2. In a large bowl, combine dry ingredients and whisk together.
3. In a smaller bowl, whisk egg yolks, sour cream, and vanilla until combined. Slowly add melted butter, whisking constantly, until mixture is smooth and homogeneous.
4. Pour wet ingredient mixture into dry ingredients; mix until flour is completely incorporated and the dough roughly makes a ball.
5. Turn dough out onto sheet of parchment paper (lightly floured if necessary), and separate into two halves. Form each half into a book-shaped rectangle and wrap with cling film.
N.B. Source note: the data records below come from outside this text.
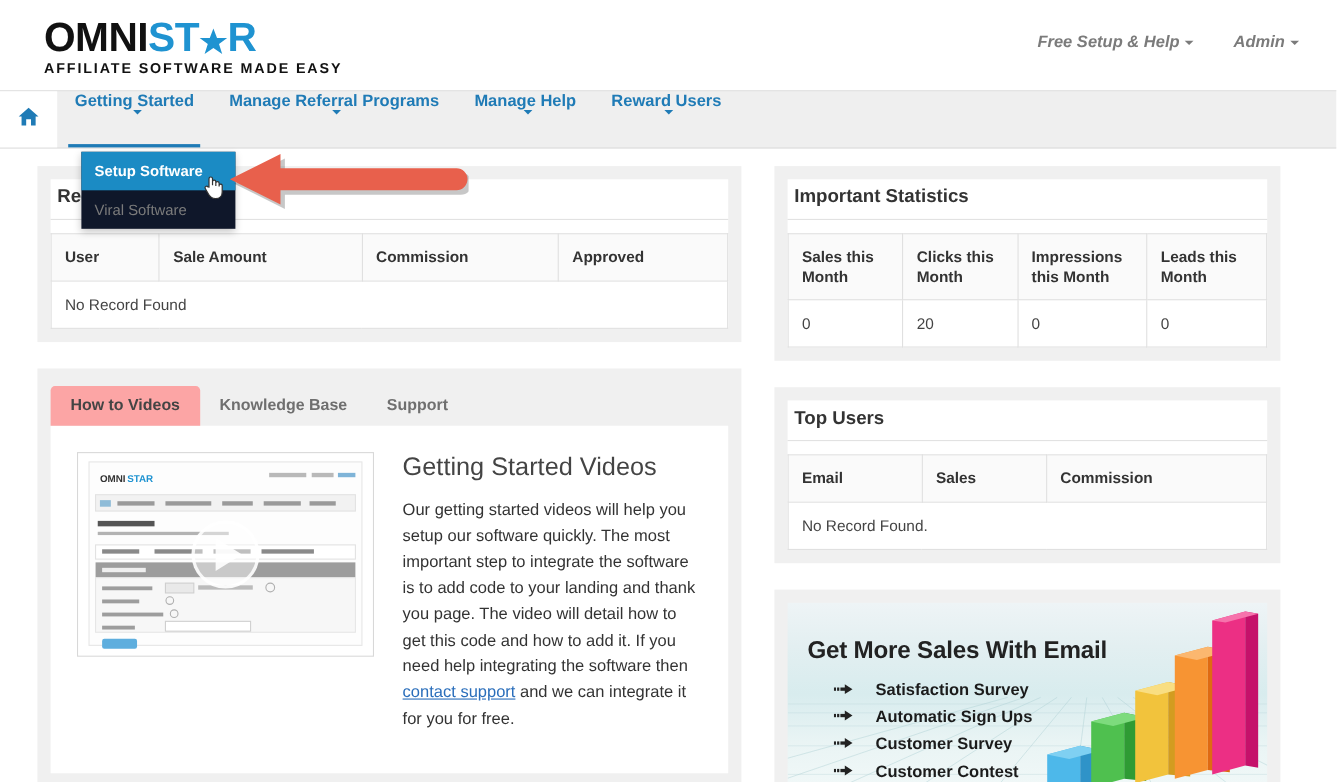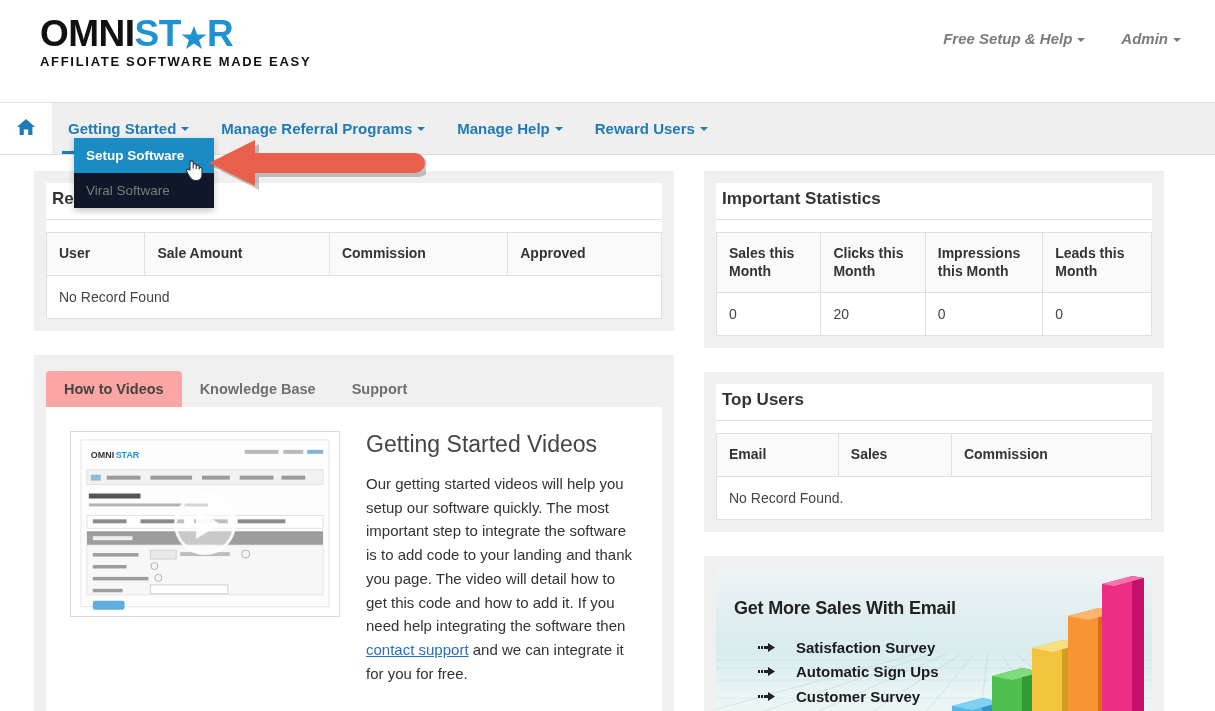"OMNIST R" .header { height: 102px -> 82px }
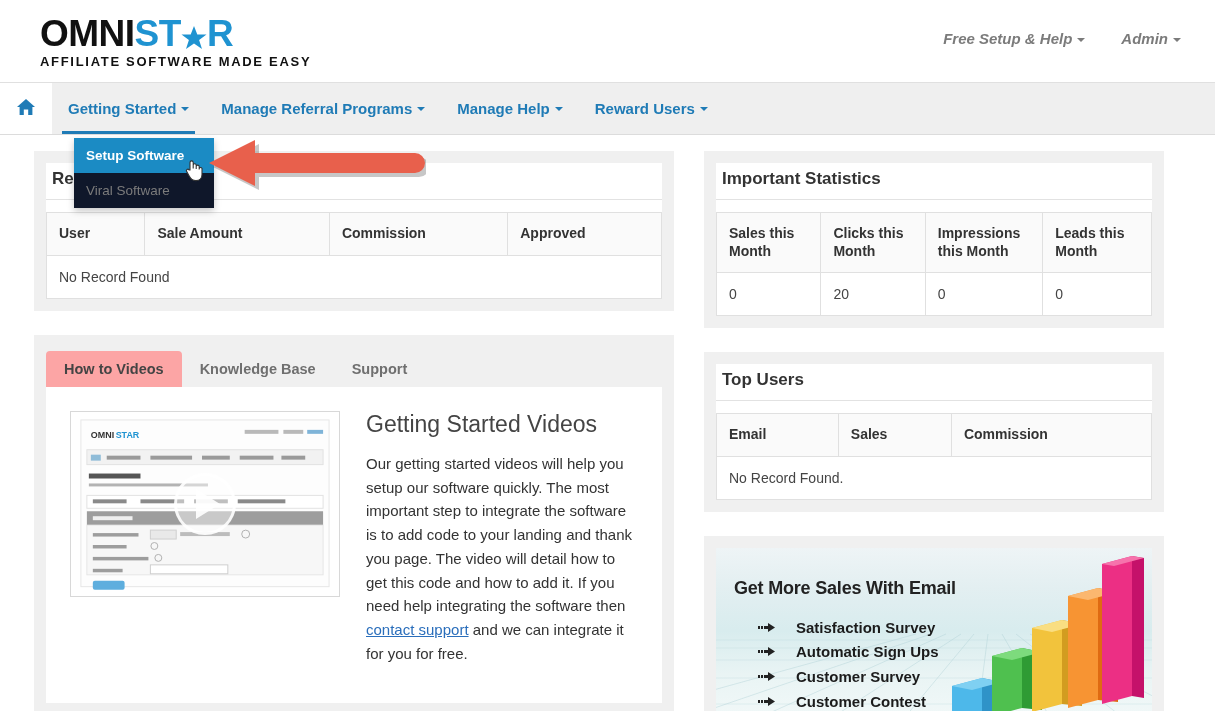"Getting Started" .nav-item { flex-direction: none -> column }
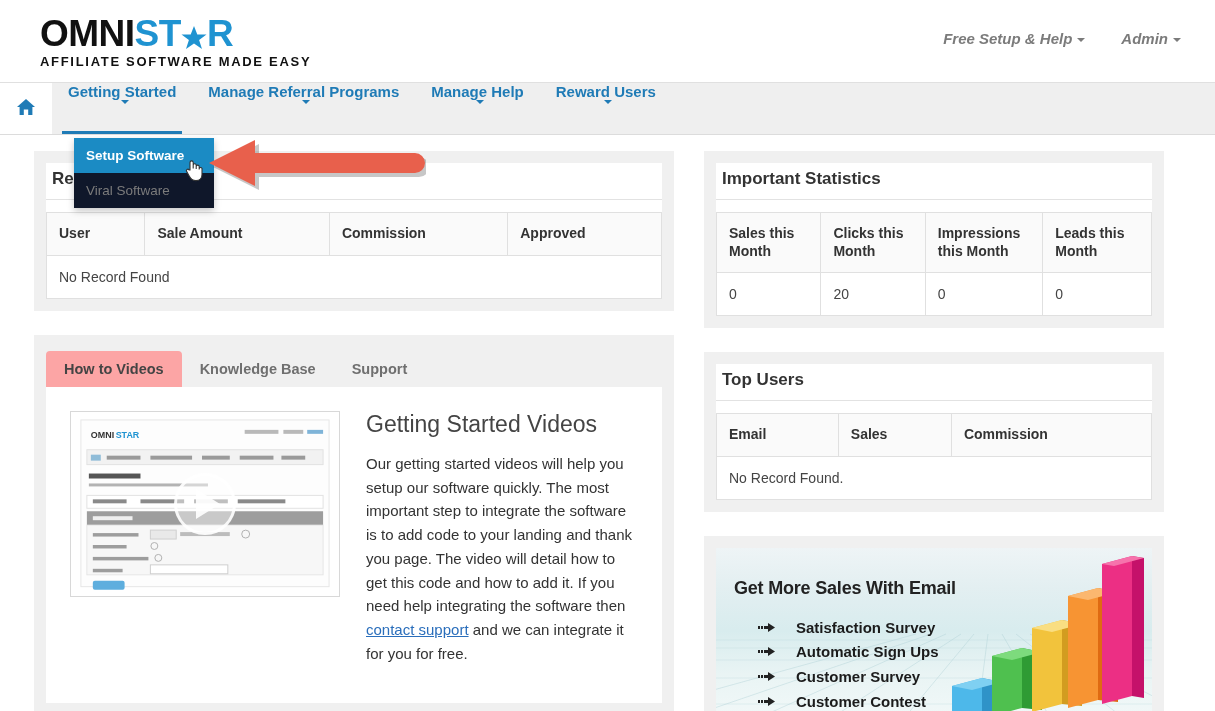"Get More Sales With Email" .promo-title { font-size: 18px -> 22px }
Once this is done, put the dough in the fridge for an hour or so to chill it out somewhat. You want the butter in the dough cold enough to keep its shape and not stick to things, but warm enough that the dough doesn’t break when you roll it out. Once you’re there, knead the dough a bit to get rid of any cracks and form a ball shape, then roll it out on a piece of parchment paper. In my experience the dough doesn’t stick to the paper or the rolling pin, but you can use a bit of flour here if necessary to prevent sticking.
Just before you start rolling, preheat the oven to 325F (160C). Roll the dough out to about 1/8-inch (~3 mm) thickness. Then start cutting out shapes. If you have cookie cutters for leaves, butterflies, and other Notes from Nature objects, great! I didn’t, though, so I free-handed them instead, with the help of a friend.
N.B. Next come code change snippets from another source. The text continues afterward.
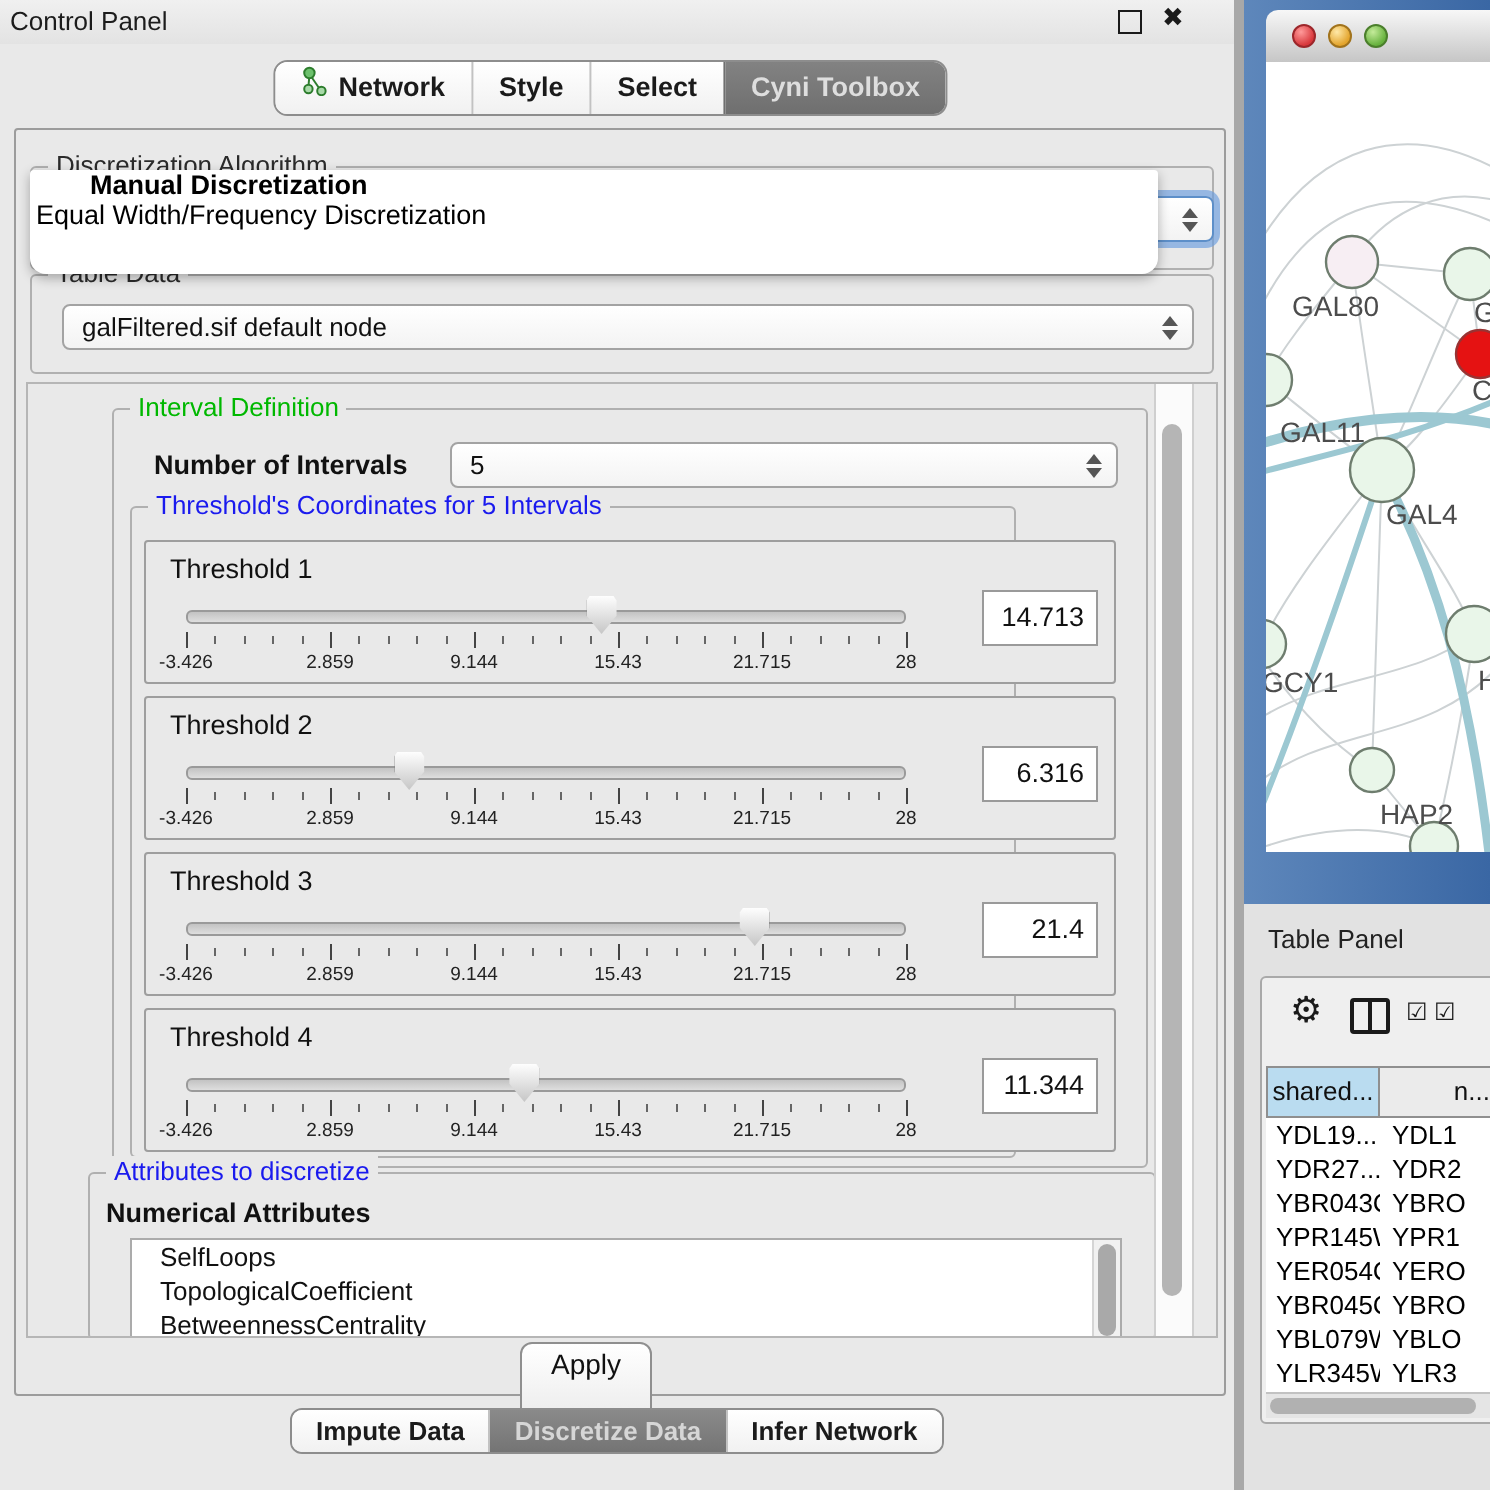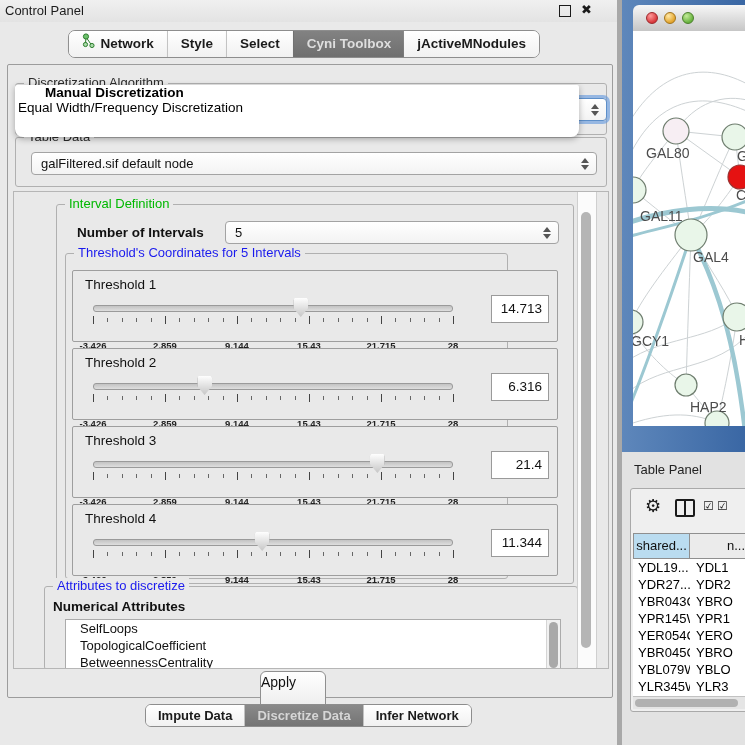"jActiveMNodules" span.tab { html: <span> <span>jActiveMNodules</span> </span> -> none }
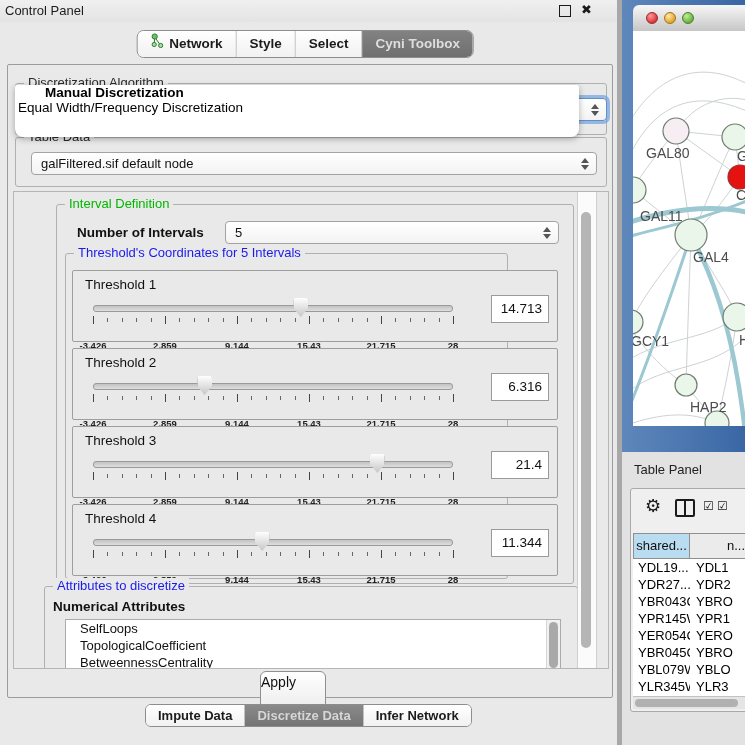"-3.426" .tick-labels { font-weight: bold -> normal; top: 41px -> 27px }
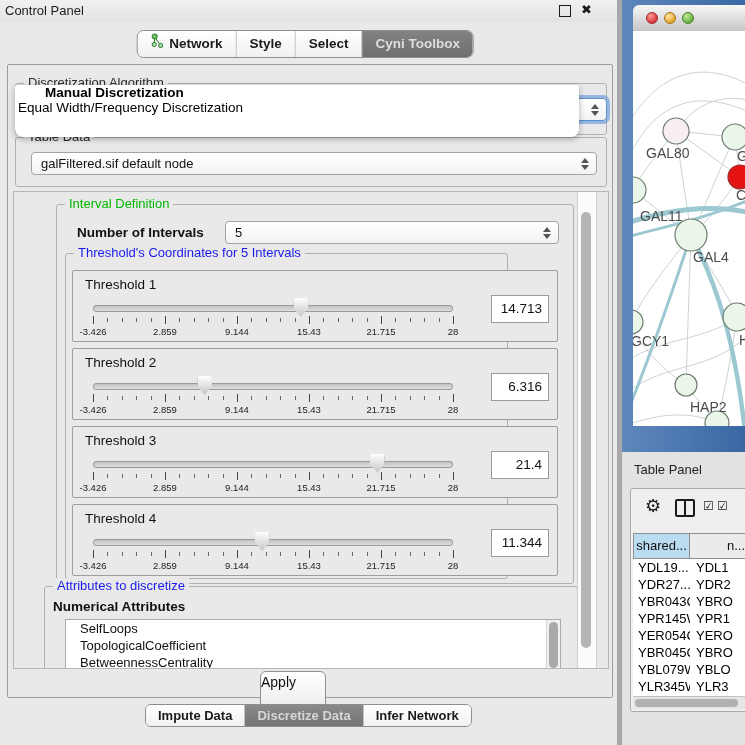"Apply" #apply-btn { text-align: none -> center }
This is a pretty standard recipe for butter cookies, and was adapted from Cook’s Country. The key point here is that you can knead it, roll it out, cut out shapes, collect scraps, knead them, roll them out, etc… for as long as you like, and the dough won’t get tough. So go ahead — get creative with the shapes!
Bake until the edges of the cookies are golden brown. The timing depends on the size of the cookies and whether or not you have a convection/fan oven. The original recipe was for a conventional oven and recommended 16 minutes per cookie, which will need to be shortened considerably if you have small cookies and a fan oven. Might be best to set a timer for 7 minutes and then rotate the cookie sheets and check for doneness.
To decorate, you can make a simple icing with 1/2 cup of icing sugar and 1 tablespoon of milk (plain icing) or lemon juice (sweet-tart icing). You can also use food coloring or a drop or two of flavor extracts like almond or mint. The icing can be the decoration by itself, or it can be used as an underlaying glue for various sprinkles and edible beads, or it can be layered over melted (then chilled to set) chocolate. The sky is the limit for decorating, or you can just leave these plain, as the cookies are delicious on their own. But a little sparkle can be fun too:
Which one is your favorite shape? What would you add? There’d be plenty of room for it: the above picture shows about one-quarter of the cookies this recipe made. You won’t be lacking for cookies. Enjoy!